In arriving at a decision whether a case falls within the "rarest of rare" cases, the court has to take note of the aggravating as well as the mitigating circumstances and conclude whether there was something uncommon about the crime, which renders the sentence of imprisonment for life inadequate and calls for the death sentence. The court is also expected to consider whether the circumstances of the crime are such that there is no alternative but to impose the death sentence after according maximum weightage to the mitigating circumstances which speak in favour of the offender. The magistrate concluded that even after drawing a balance sheet of aggravating and mitigating circumstances, the case falls within the "rarest of rare" cases. Therefore, the court ruled that Dara Singh deserved death and the other 12 accused, being gullible tribal people, deserved justice tempered with mercy. "The Manoharpur massacre speaks loudly that humanity is not yet fully civilised," said the judgment.

Irrespective of the merits of the death sentence even in the rarest of rare cases, the punishment meted out to Dara Singh - without the CBI probing his possible links with the Bajrang Dal and other organisations - involves the danger of burying forever the truth regarding the role of communal organisations in the gruesome killings.
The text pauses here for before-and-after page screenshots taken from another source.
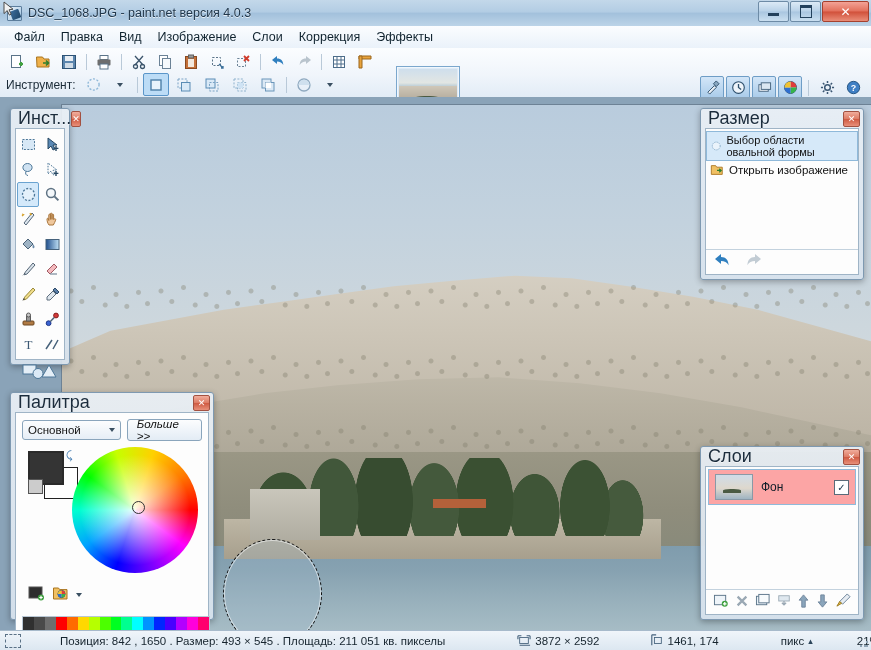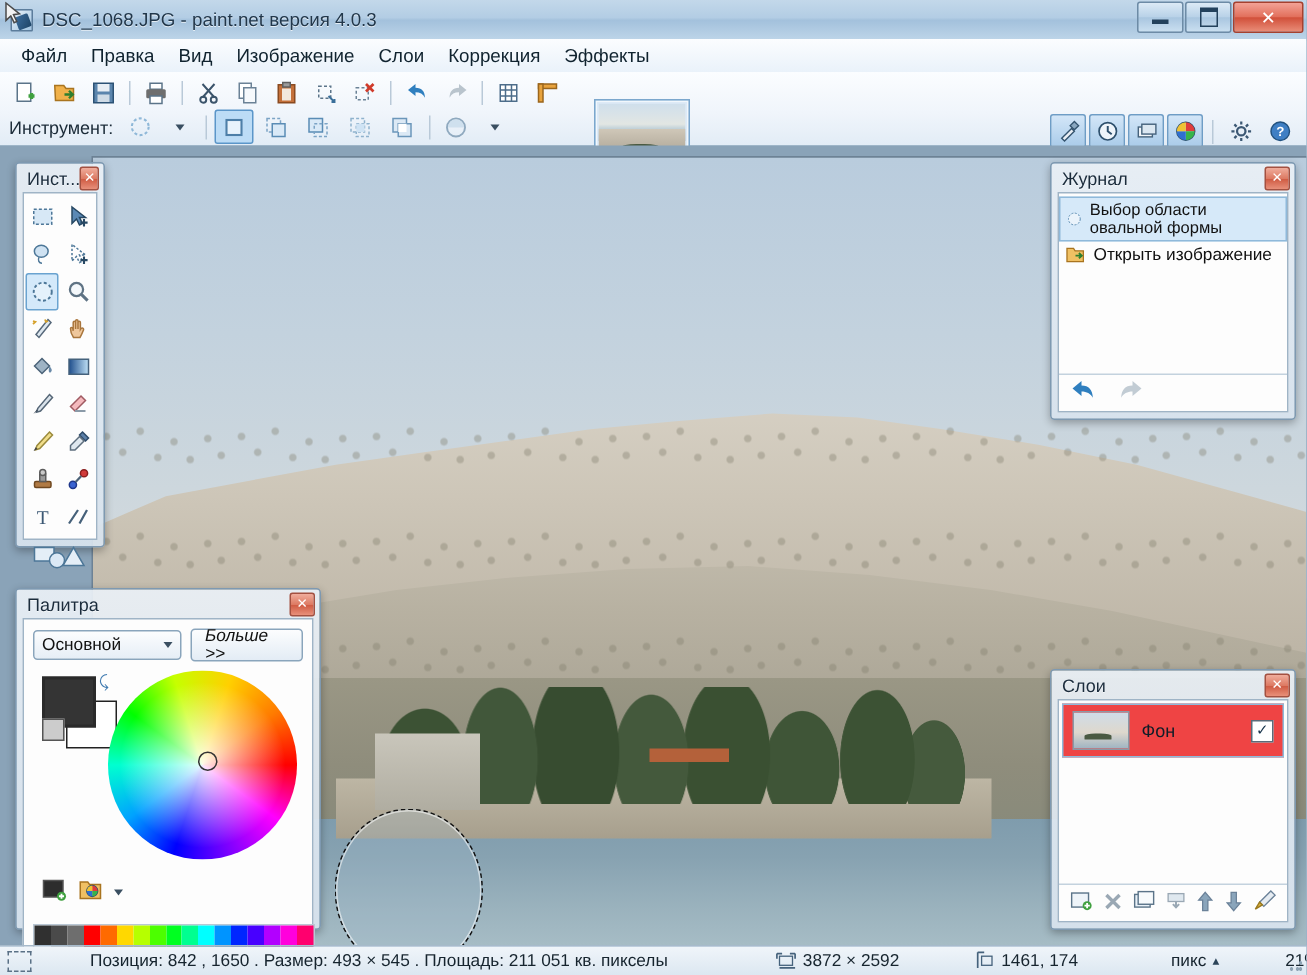"Инст..." .panel-title { font-size: 12px -> 18px }
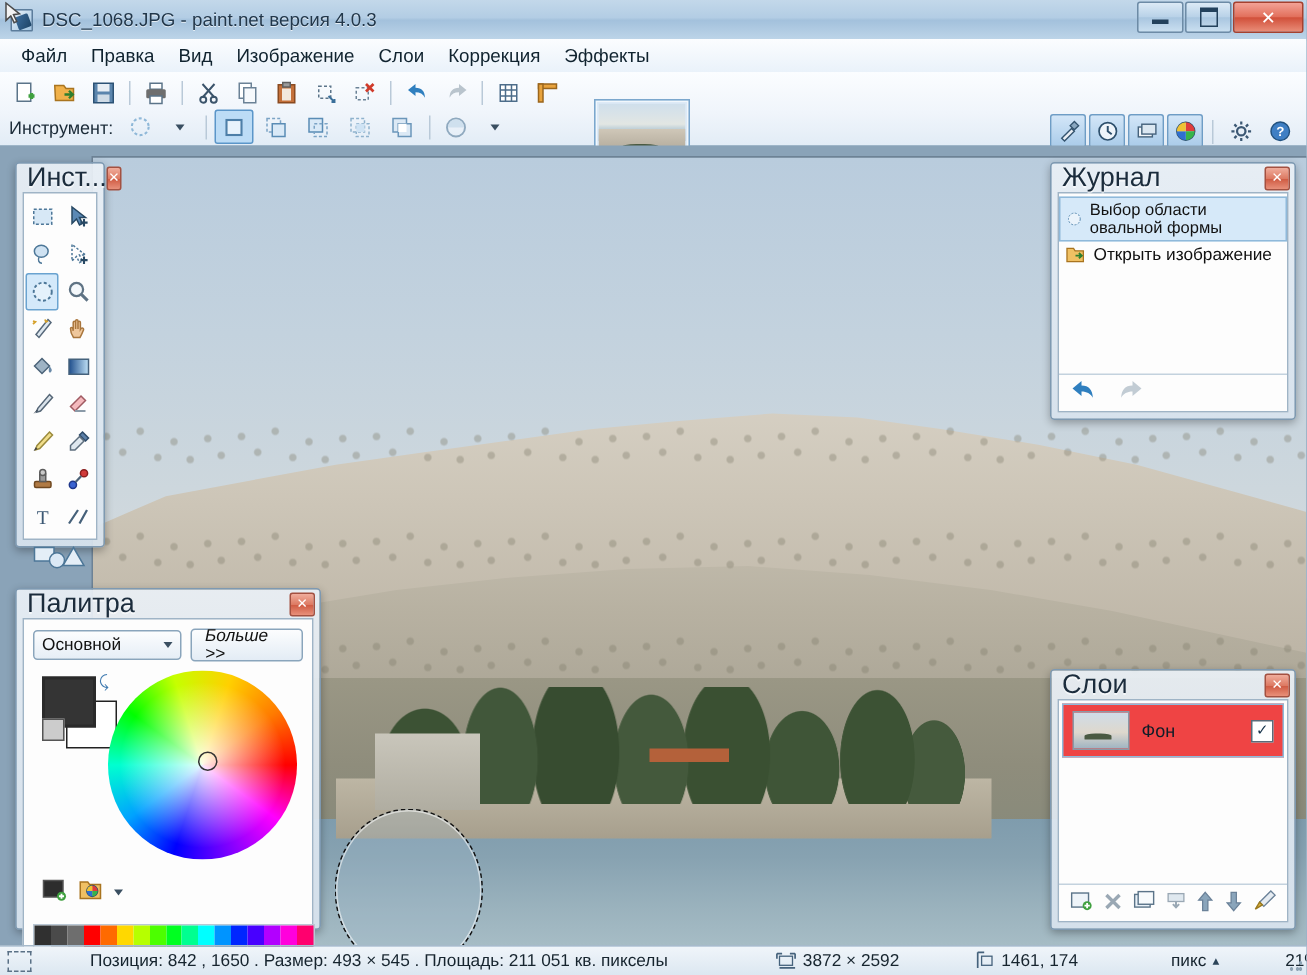"Журнал" span.panel-title { text: Журнал -> Размер }
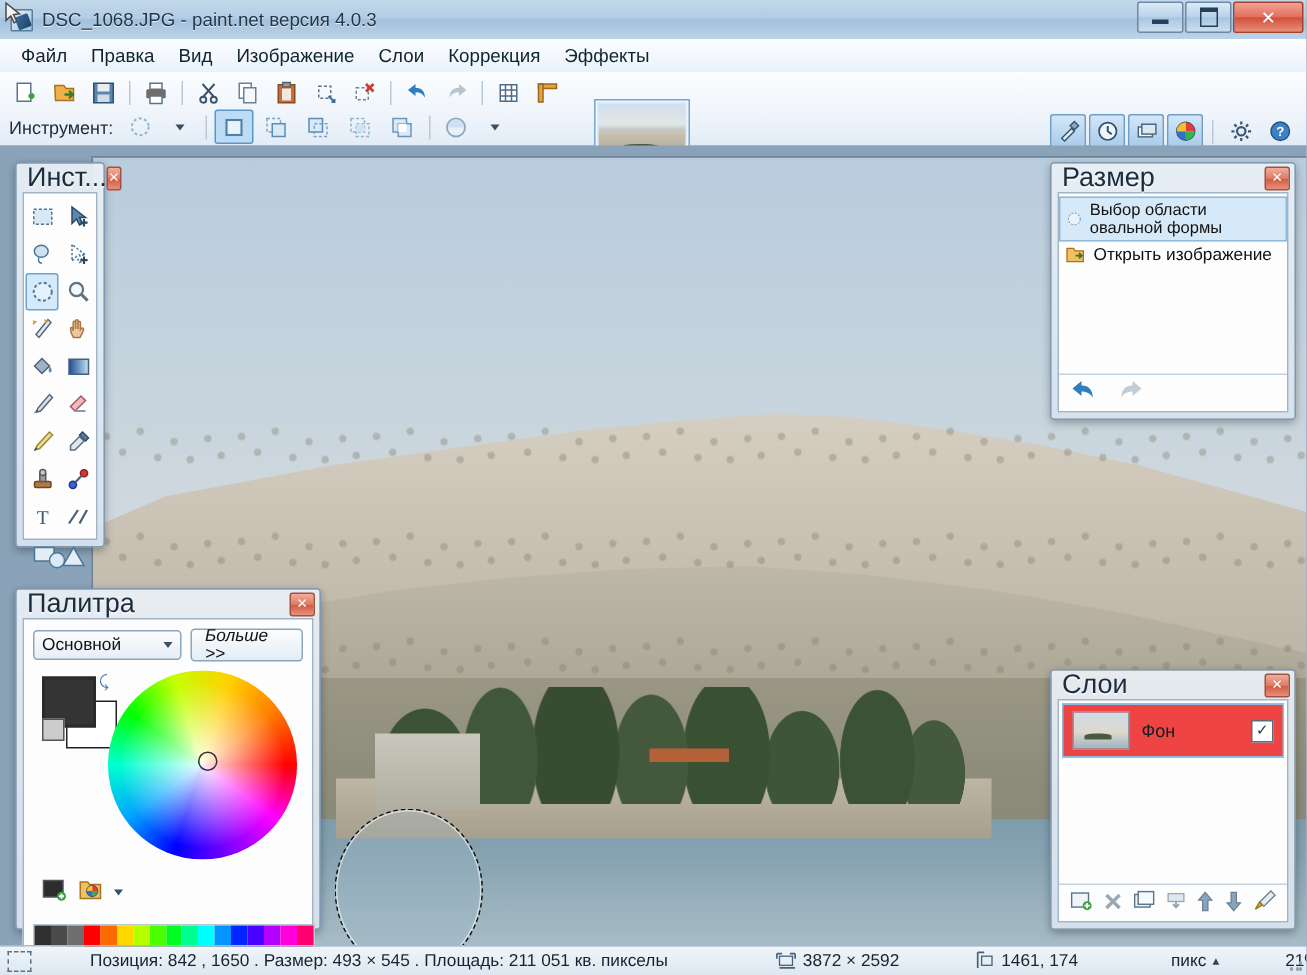"Фон" .layer-row { background: #ef4444 -> #fca5a5 }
The widow of Staines, Gladys Staines, said she had forgiven the killers of her husband and two children and had no bitterness for them. "Forgiveness brings healing and our land needs healing from hatred and violence. Forgiveness and the consequences of the crime should not be mixed up," she said in a carefully drawn reaction to the judgment, from her residence in Baripada town of Mayurbhanj district.

John Staines, elder brother of Graham Staines, said in Melbourne, Australia, that he did not want Dara Singh put to death, and demanded mercy for all the convicts. The Bajrang Dal has said that Dara Singh and other convicts could appeal against the order. But there has been no attempt to distance the Bajrang Dal from the misguided propaganda against conversion by missionaries, which seemingly influenced the accused.